What this task involves: Determine how many lines of the listing contain the word "edge". The reply is that number alone.

Materials provided:
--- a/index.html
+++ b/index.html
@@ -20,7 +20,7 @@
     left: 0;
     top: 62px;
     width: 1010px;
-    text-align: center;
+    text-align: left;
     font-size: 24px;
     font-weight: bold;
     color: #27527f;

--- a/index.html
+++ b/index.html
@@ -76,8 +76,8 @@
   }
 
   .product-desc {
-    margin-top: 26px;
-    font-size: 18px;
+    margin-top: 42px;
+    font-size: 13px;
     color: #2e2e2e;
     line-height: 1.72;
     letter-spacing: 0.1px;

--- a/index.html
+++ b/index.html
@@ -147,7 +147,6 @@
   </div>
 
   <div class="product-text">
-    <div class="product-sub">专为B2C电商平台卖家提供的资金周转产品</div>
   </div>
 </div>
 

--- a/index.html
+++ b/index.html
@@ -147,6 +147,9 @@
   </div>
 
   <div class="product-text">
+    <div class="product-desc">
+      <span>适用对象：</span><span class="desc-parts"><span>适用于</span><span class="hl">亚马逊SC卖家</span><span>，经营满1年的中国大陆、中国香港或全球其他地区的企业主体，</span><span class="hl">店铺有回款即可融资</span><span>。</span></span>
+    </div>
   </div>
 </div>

---

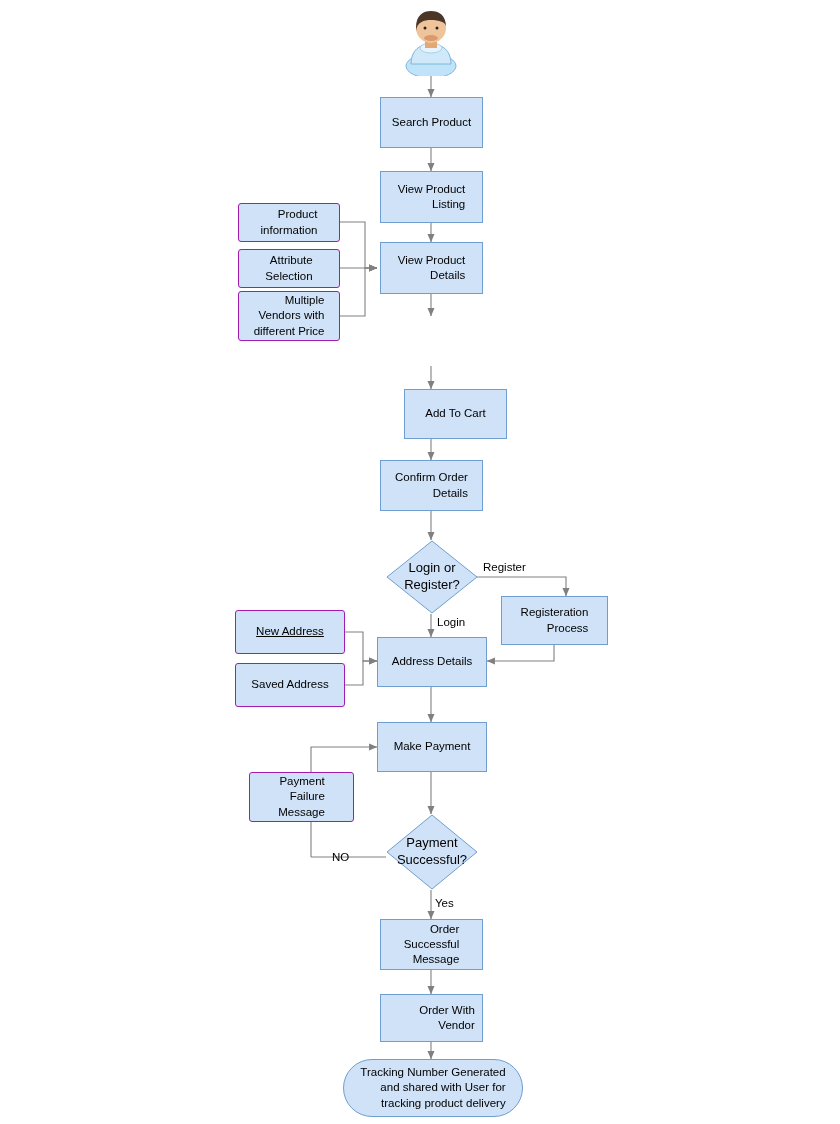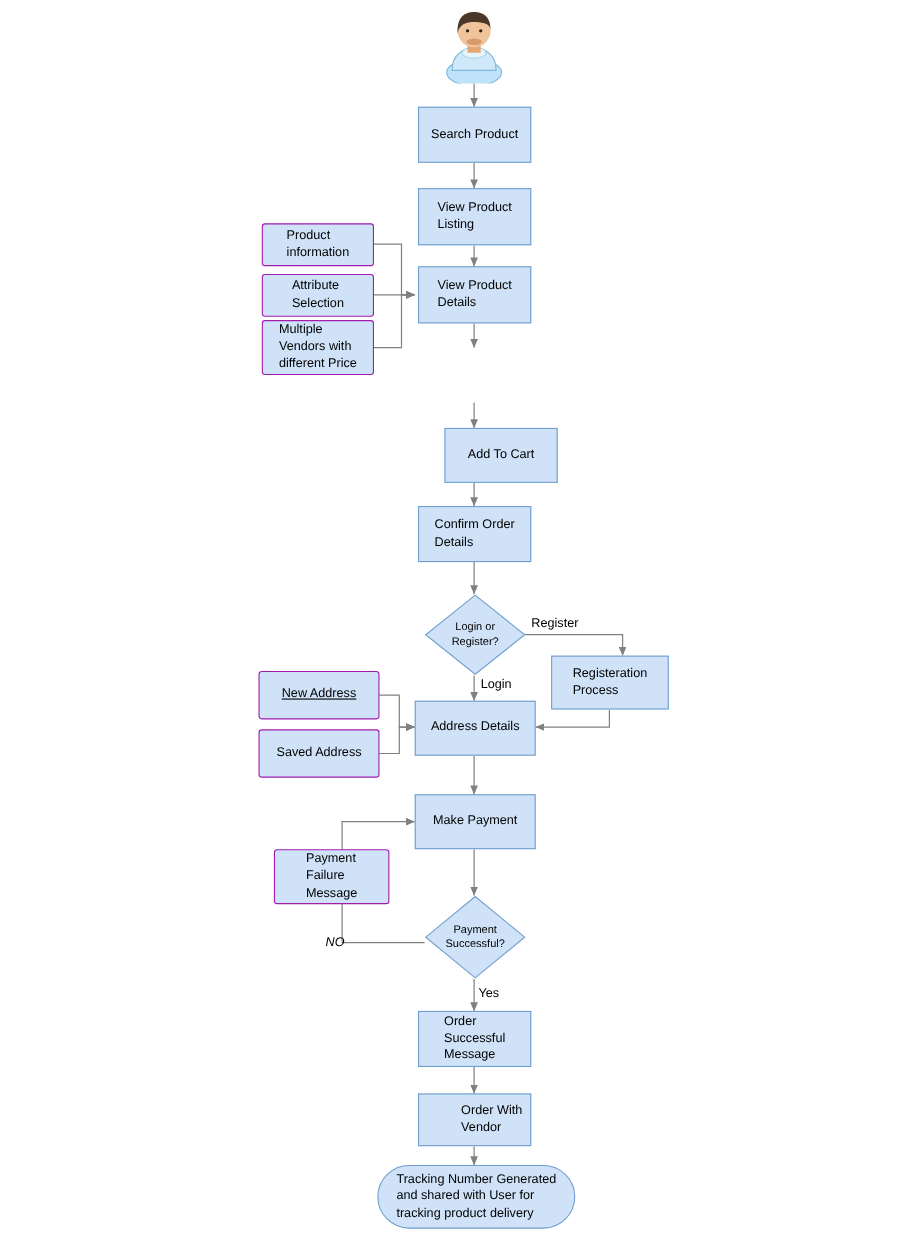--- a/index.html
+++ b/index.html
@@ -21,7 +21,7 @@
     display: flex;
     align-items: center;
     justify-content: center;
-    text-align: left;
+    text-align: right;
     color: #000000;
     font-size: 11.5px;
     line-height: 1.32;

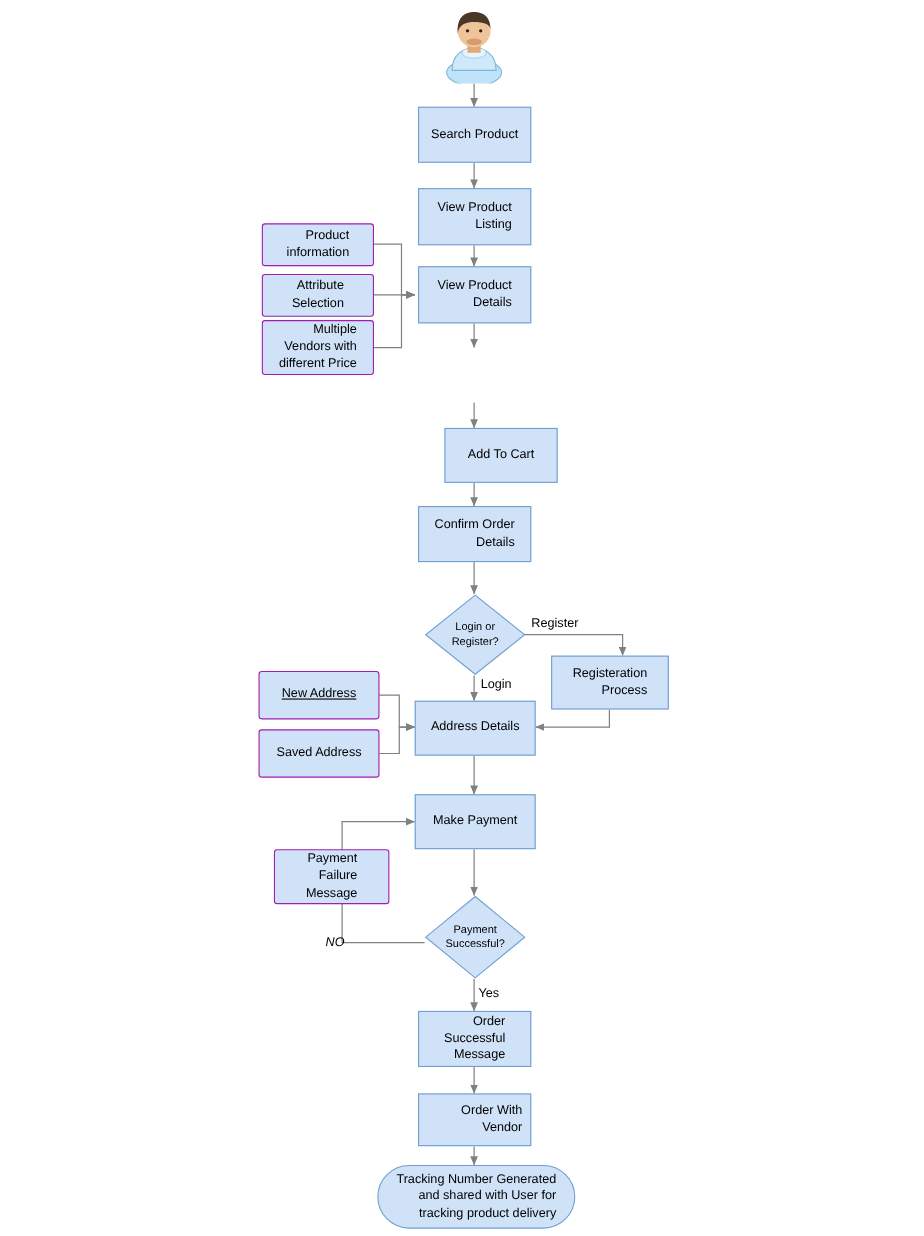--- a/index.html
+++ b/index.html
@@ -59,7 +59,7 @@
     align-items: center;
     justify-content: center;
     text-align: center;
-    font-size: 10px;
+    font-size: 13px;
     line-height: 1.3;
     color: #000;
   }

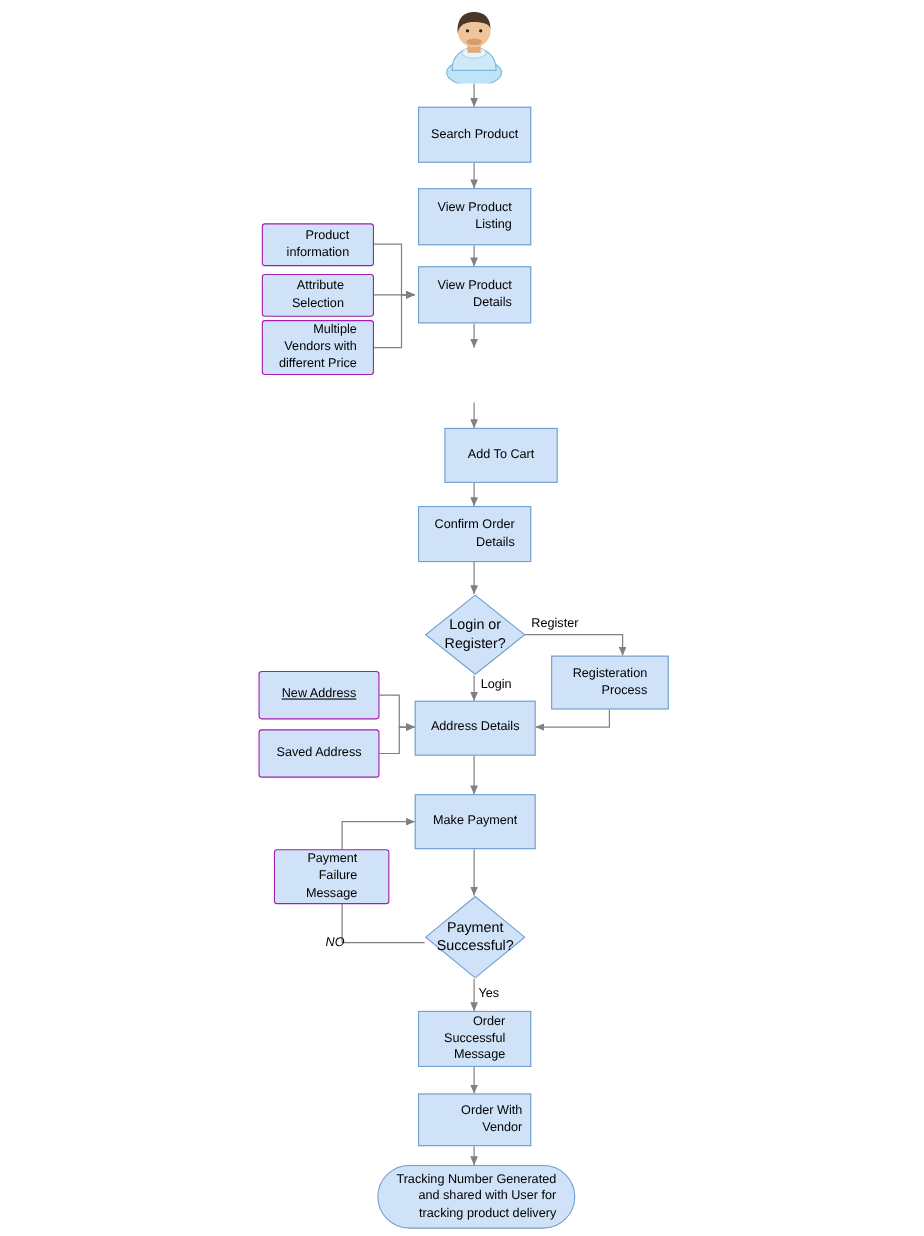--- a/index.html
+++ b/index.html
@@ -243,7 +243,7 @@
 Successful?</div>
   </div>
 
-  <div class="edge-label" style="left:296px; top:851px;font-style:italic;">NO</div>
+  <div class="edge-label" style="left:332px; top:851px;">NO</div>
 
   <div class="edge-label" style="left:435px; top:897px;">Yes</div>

Problem solution: 3